**Listed entries**
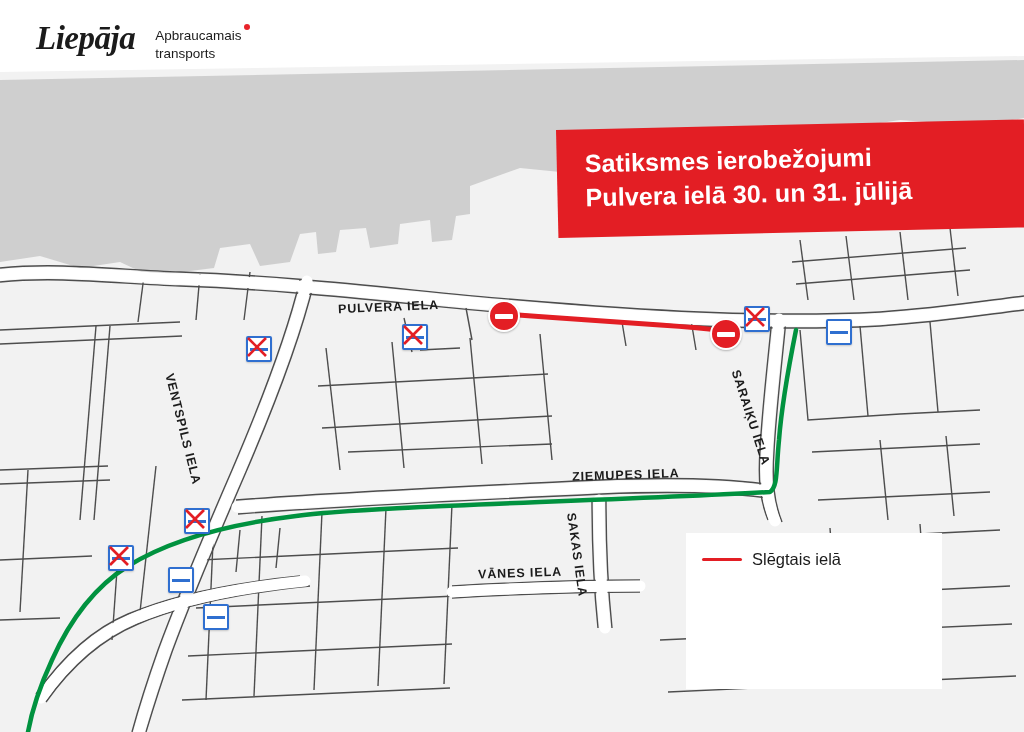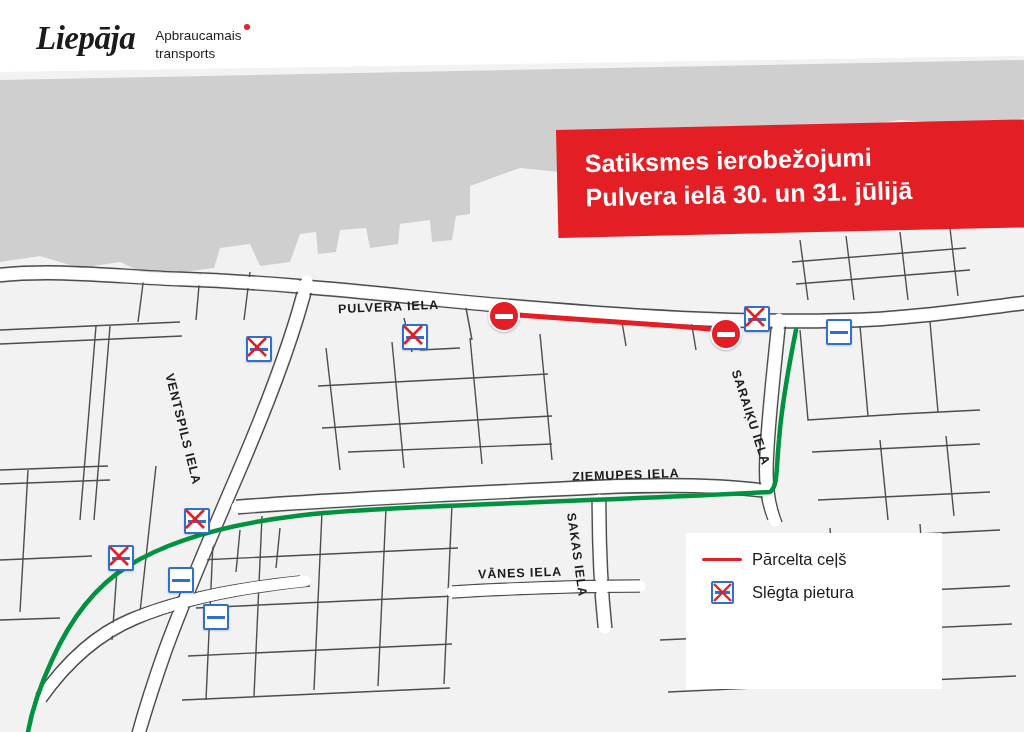--- a/index.html
+++ b/index.html
@@ -453,7 +453,7 @@
       <div class="legend-swatch">
         <div class="legend-line" style="background:#e31e24;"></div>
       </div>
-      <div class="legend-label">Pārcelta ceļš</div>
+      <div class="legend-label">Slēgtais ielā</div>
     </div>
 
 

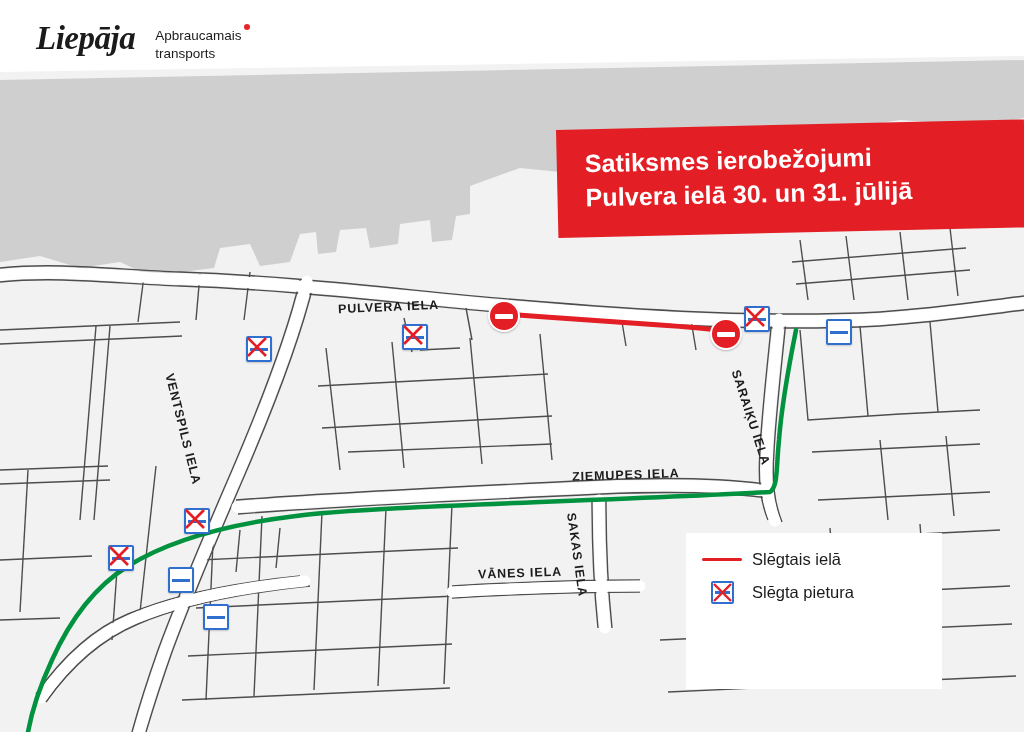--- a/index.html
+++ b/index.html
@@ -458,18 +458,6 @@
 
 
 
-    <div class="legend-row">
-      <div class="legend-swatch">
-        <div class="mini-sign">
-          <div class="bar"></div>
-          <svg class="xmark" viewBox="0 0 21 21">
-            <line x1="2" y1="2" x2="19" y2="19" stroke="#e31e24" stroke-width="2.4"></line>
-            <line x1="19" y1="2" x2="2" y2="19" stroke="#e31e24" stroke-width="2.4"></line>
-          </svg>
-        </div>
-      </div>
-      <div class="legend-label">Slēgta pietura</div>
-    </div>
 
   </div>
 

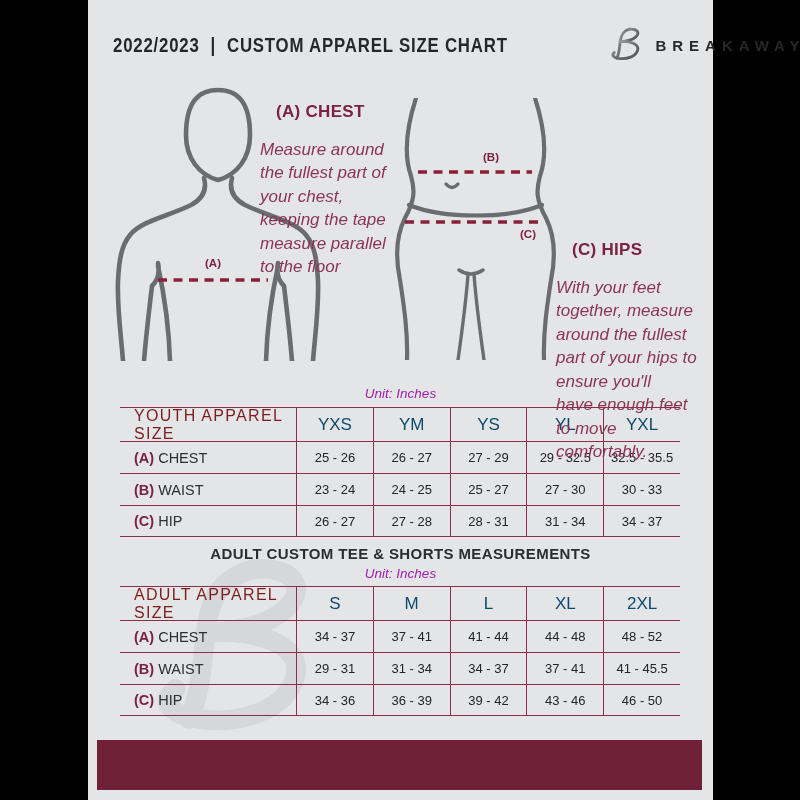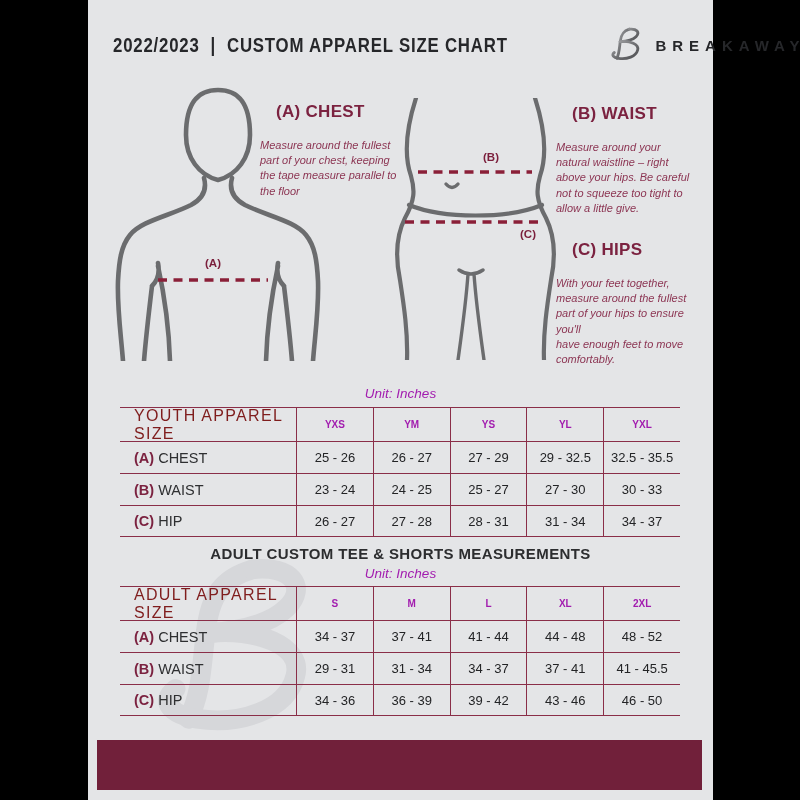--- a/index.html
+++ b/index.html
@@ -126,10 +126,6 @@
     <h3>(A) CHEST</h3>
     <p>Measure around the fullest part of your chest, keeping the tape measure parallel to the floor</p>
   </div>
-  <div id="guide-waist" class="guide-block">
-    <h3>(B) WAIST</h3>
-    <p>Measure around your natural waistline – right above your hips. Be careful not to squeeze too tight to allow a little give.</p>
-  </div>
   <div id="guide-hips" class="guide-block">
     <h3>(C) HIPS</h3>
     <p>With your feet together, measure around the fullest part of your hips to ensure you'll

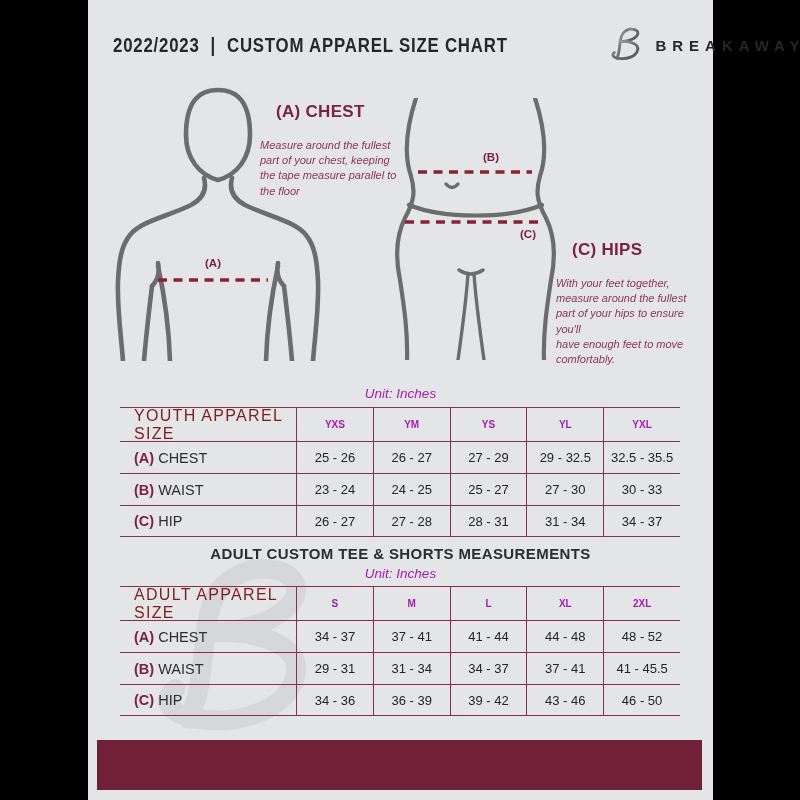--- a/index.html
+++ b/index.html
@@ -30,7 +30,7 @@
   
   .guide-block{position:absolute;z-index:3;}
   .guide-block h3{margin:16px;font-size:17px;font-weight:800;letter-spacing:.3px;color:#7b2240;}
-  .guide-block p{margin:8px 0 0;font-style:italic;font-size:11px;line-height:1.38;
+  .guide-block p{margin:8px 0 0;font-style:italic;font-size:17px;line-height:1.38;
                  color:#8c3553;white-space:pre-line;}
   #guide-chest{left:172px;top:86px;width:140px;}
   #guide-waist{left:468px;top:88px;width:140px;}

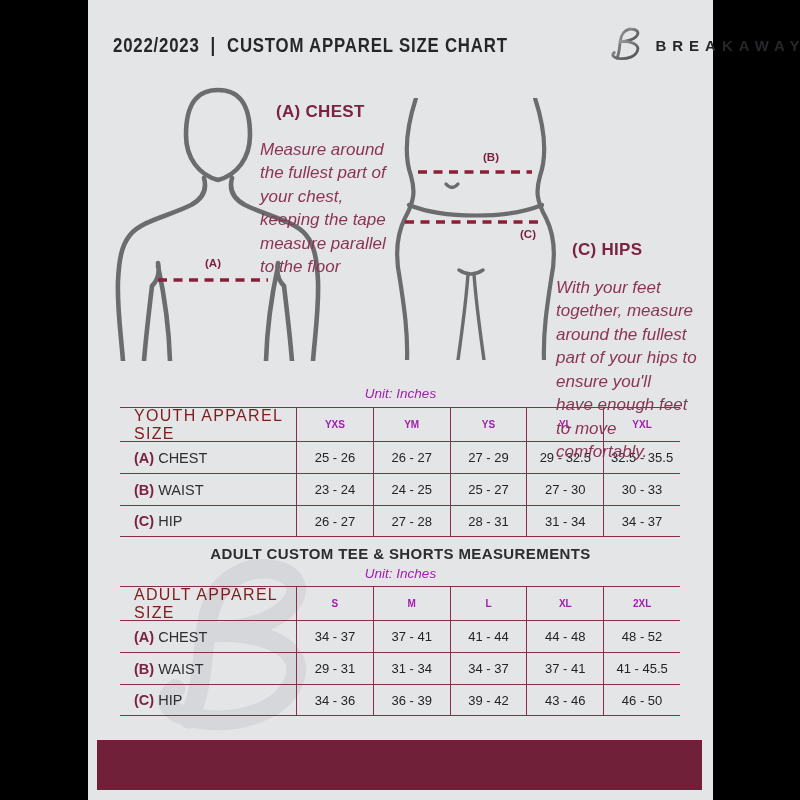--- a/index.html
+++ b/index.html
@@ -49,7 +49,7 @@
   .st-cell{border-top:1.5px solid #8a2e48;display:flex;align-items:center;justify-content:center;}
   .st-cell.mid{border-left:1.5px solid #8a2e48;}
   .st-cell.last{border-bottom:1.5px solid #8a2e48;}
-  .st-head{font-weight:700;font-size:10px;color:#a21caf;}
+  .st-head{font-weight:400;font-size:17px;color:#0c4a6e;}
   .st-cell.first{justify-content:flex-start;padding-left:14px;}
   .st-head.first{font-weight:400;font-size:16px;letter-spacing:1.3px;color:#7f1d1d;}
   .st-label{font-size:14.5px;color:#2e2f31;}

**What the task asks**
From the records above, return each line that includes "font".

**Problem solution**
   .guide-block h3{margin:16px;font-size:17px;font-weight:800;letter-spacing:.3px;color:#7b2240;}
-  .guide-block p{margin:8px 0 0;font-style:italic;font-size:11px;line-height:1.38;
+  .guide-block p{margin:8px 0 0;font-style:italic;font-size:17px;line-height:1.38;
-  .st-head{font-weight:700;font-size:10px;color:#a21caf;}
+  .st-head{font-weight:400;font-size:17px;color:#0c4a6e;}
   .st-head.first{font-weight:400;font-size:16px;letter-spacing:1.3px;color:#7f1d1d;}
   .st-label{font-size:14.5px;color:#2e2f31;}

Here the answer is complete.